### WHAT YOU ARE ASKED TO DO
Starting at the line below that contains "- //@ run-fail", print each line through the end of the records exactly as it appears.

[[ INFORMATION open ]]

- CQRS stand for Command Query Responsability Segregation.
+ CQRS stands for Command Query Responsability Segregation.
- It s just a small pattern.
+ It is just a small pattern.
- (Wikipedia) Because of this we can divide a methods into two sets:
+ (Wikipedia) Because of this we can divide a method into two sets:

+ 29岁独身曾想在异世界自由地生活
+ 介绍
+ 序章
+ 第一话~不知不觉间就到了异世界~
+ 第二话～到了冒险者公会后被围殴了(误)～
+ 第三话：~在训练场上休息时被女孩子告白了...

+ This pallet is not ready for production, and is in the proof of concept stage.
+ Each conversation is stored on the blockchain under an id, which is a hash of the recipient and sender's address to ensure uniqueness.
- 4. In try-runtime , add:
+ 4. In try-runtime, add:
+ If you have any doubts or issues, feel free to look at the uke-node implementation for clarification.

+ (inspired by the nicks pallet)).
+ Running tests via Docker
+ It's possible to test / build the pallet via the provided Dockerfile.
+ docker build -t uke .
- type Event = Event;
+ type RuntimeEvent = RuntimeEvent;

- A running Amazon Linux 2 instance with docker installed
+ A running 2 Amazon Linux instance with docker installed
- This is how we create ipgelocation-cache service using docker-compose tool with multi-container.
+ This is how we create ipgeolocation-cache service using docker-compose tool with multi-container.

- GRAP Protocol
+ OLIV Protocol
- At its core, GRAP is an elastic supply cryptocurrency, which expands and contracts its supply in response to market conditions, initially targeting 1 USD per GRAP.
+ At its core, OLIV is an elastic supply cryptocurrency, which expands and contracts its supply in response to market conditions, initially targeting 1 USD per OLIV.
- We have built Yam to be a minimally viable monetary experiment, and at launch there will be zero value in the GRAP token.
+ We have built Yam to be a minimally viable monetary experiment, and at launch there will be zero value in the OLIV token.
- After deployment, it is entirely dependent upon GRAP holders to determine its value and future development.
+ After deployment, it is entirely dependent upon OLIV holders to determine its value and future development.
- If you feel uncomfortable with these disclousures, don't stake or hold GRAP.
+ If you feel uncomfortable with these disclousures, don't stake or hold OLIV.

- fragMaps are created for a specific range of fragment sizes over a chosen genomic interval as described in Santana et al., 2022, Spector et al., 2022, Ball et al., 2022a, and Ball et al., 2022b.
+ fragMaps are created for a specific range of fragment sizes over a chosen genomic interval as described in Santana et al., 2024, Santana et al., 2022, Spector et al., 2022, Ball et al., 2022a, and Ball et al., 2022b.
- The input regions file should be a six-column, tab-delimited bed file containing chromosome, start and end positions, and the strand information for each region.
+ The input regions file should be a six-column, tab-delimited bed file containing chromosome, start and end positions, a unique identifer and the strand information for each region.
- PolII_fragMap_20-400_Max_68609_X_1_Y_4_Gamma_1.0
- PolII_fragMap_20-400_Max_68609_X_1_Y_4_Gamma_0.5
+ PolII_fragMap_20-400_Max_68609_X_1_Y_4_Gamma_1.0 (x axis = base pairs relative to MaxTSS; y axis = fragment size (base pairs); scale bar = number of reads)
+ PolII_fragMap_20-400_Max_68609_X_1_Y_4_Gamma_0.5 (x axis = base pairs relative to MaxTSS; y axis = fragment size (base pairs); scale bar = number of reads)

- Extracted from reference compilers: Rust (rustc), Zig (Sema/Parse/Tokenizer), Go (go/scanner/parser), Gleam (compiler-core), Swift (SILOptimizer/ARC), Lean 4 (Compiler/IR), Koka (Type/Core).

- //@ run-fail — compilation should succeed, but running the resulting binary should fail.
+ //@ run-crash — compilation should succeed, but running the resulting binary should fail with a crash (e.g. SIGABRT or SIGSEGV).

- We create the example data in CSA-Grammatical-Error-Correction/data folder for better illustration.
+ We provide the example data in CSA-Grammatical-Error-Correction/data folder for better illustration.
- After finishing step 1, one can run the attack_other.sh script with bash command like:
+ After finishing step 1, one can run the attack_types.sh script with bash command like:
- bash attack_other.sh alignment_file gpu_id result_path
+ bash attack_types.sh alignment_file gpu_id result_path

[[ INFORMATION closed ]]

### RESPONSE BOX
- //@ run-fail — compilation should succeed, but running the resulting binary should fail.
+ //@ run-crash — compilation should succeed, but running the resulting binary should fail with a crash (e.g. SIGABRT or SIGSEGV).

- We create the example data in CSA-Grammatical-Error-Correction/data folder for better illustration.
+ We provide the example data in CSA-Grammatical-Error-Correction/data folder for better illustration.
- After finishing step 1, one can run the attack_other.sh script with bash command like:
+ After finishing step 1, one can run the attack_types.sh script with bash command like:
- bash attack_other.sh alignment_file gpu_id result_path
+ bash attack_types.sh alignment_file gpu_id result_path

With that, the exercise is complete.